===== Information =====

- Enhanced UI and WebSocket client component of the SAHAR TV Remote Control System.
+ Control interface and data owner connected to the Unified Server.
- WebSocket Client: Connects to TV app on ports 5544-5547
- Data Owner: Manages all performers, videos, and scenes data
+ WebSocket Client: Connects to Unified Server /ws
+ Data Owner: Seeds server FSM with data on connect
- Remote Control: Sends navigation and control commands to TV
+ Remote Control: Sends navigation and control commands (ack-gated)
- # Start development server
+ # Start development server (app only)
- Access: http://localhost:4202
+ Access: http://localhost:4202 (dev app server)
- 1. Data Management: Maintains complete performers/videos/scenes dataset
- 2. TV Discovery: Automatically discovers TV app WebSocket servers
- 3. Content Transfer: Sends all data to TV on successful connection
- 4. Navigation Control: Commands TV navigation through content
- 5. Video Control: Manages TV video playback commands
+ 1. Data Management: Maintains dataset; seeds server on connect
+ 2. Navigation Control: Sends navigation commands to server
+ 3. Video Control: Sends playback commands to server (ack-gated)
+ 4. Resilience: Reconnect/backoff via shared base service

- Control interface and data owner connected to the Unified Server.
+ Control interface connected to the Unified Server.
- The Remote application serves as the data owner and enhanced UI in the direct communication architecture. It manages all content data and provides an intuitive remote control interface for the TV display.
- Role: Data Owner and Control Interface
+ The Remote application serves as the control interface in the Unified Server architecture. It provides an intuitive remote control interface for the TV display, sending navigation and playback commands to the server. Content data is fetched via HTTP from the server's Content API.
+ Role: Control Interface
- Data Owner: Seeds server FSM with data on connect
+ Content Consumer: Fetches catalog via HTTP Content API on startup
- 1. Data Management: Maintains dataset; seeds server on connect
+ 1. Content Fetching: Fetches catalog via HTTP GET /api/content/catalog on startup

=====
===== Information =====

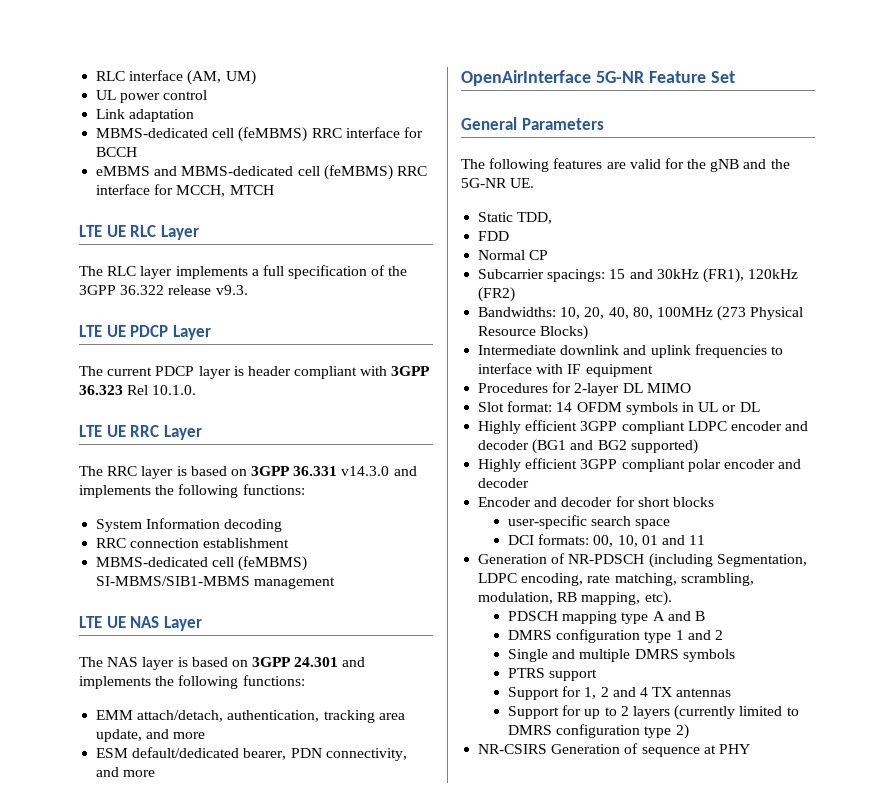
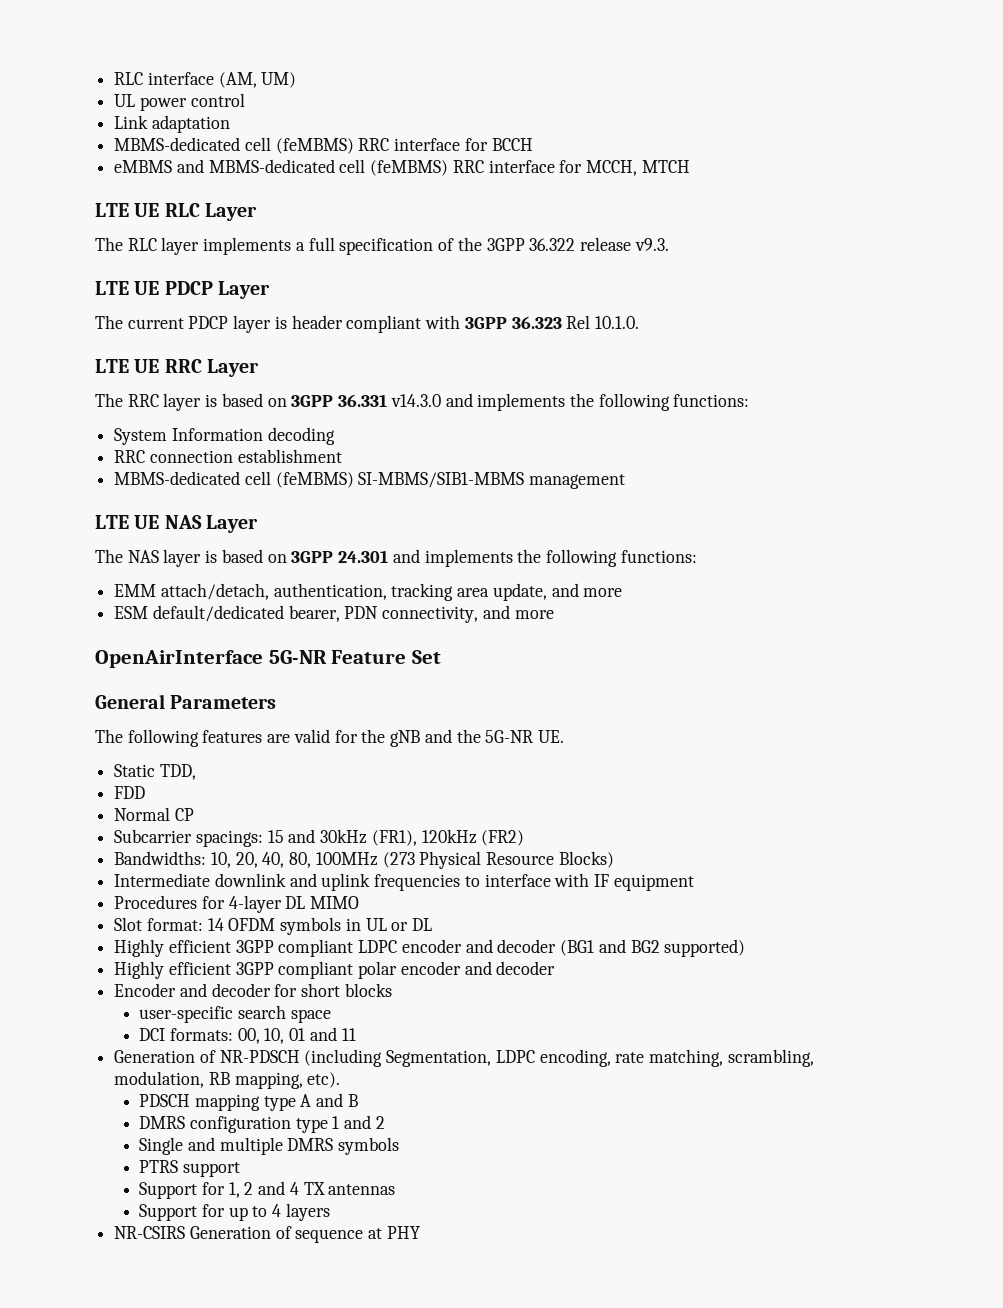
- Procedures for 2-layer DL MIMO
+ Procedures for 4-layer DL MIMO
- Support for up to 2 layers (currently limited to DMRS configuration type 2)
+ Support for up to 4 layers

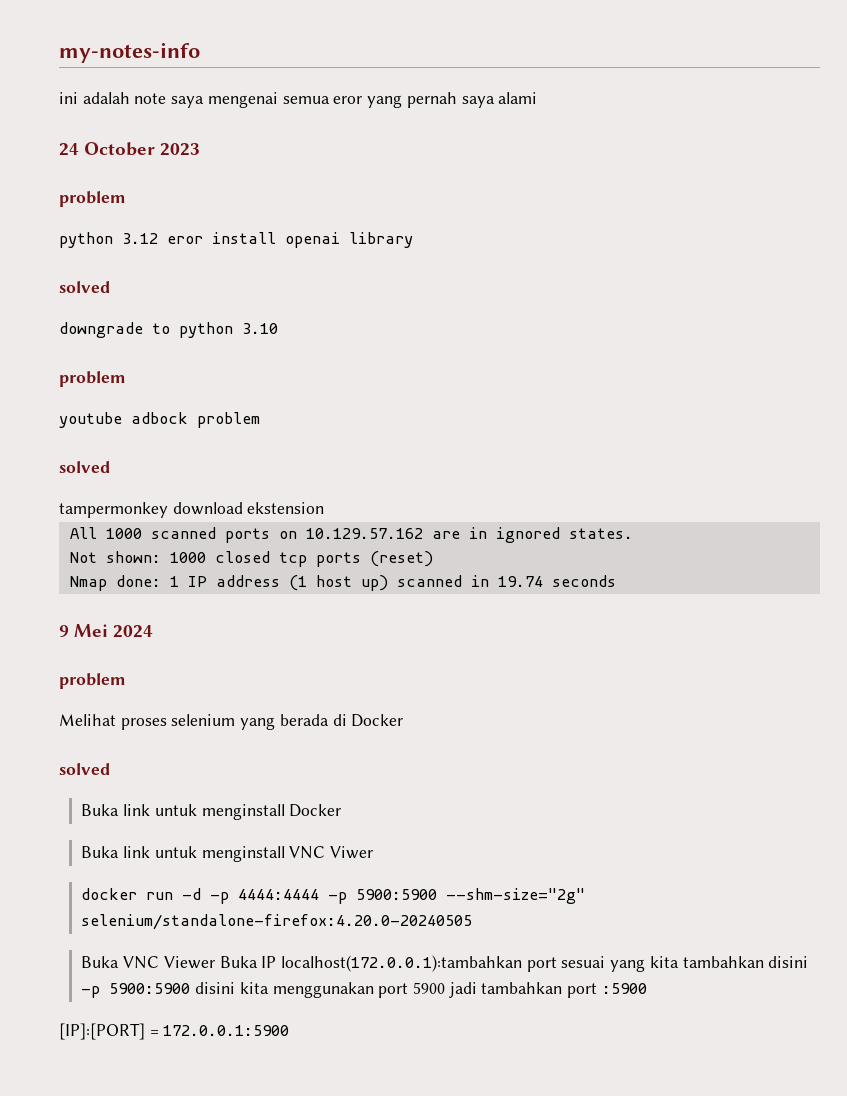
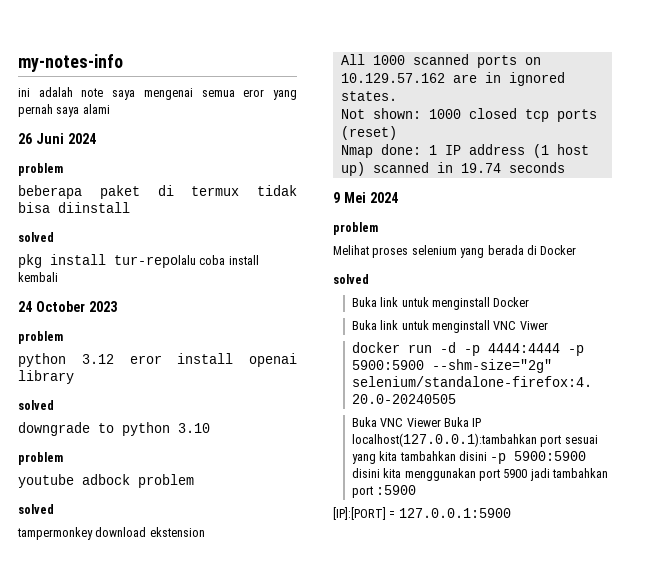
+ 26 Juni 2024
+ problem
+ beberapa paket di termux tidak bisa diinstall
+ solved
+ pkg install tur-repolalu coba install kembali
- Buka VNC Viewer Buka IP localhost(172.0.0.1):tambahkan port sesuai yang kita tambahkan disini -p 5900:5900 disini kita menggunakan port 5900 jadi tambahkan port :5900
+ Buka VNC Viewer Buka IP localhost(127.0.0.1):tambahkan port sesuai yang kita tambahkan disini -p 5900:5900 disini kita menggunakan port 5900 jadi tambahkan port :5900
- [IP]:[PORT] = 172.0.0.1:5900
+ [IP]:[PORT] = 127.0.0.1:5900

=====
===== Information =====

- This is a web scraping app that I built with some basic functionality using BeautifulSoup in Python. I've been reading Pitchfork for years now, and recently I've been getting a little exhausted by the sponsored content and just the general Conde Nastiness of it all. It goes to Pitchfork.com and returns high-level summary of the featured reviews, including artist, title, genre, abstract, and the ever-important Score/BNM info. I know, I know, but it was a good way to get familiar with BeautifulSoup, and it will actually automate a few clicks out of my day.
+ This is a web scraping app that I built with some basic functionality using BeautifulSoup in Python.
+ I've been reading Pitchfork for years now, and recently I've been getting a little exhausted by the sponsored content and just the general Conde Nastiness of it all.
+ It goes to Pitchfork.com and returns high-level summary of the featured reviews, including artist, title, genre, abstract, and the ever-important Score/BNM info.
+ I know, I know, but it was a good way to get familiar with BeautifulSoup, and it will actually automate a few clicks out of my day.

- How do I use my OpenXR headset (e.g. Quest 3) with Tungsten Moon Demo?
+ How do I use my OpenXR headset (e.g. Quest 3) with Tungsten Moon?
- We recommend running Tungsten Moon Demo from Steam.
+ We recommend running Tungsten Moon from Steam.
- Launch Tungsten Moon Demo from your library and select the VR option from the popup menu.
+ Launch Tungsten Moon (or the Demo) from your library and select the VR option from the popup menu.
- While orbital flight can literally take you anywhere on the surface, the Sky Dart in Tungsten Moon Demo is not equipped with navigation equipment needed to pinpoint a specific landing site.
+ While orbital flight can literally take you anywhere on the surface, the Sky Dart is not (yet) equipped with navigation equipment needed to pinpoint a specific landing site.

=====

• **What the task asks**:
From the entries above, return exactly the line containing "- 2. TV Discovery: Automatically", the line containing "GET /api/content/catalog on startup", and all lines between, and nothing else.

• **Your solution**:
- 2. TV Discovery: Automatically discovers TV app WebSocket servers
- 3. Content Transfer: Sends all data to TV on successful connection
- 4. Navigation Control: Commands TV navigation through content
- 5. Video Control: Manages TV video playback commands
+ 1. Data Management: Maintains dataset; seeds server on connect
+ 2. Navigation Control: Sends navigation commands to server
+ 3. Video Control: Sends playback commands to server (ack-gated)
+ 4. Resilience: Reconnect/backoff via shared base service

- Control interface and data owner connected to the Unified Server.
+ Control interface connected to the Unified Server.
- The Remote application serves as the data owner and enhanced UI in the direct communication architecture. It manages all content data and provides an intuitive remote control interface for the TV display.
- Role: Data Owner and Control Interface
+ The Remote application serves as the control interface in the Unified Server architecture. It provides an intuitive remote control interface for the TV display, sending navigation and playback commands to the server. Content data is fetched via HTTP from the server's Content API.
+ Role: Control Interface
- Data Owner: Seeds server FSM with data on connect
+ Content Consumer: Fetches catalog via HTTP Content API on startup
- 1. Data Management: Maintains dataset; seeds server on connect
+ 1. Content Fetching: Fetches catalog via HTTP GET /api/content/catalog on startup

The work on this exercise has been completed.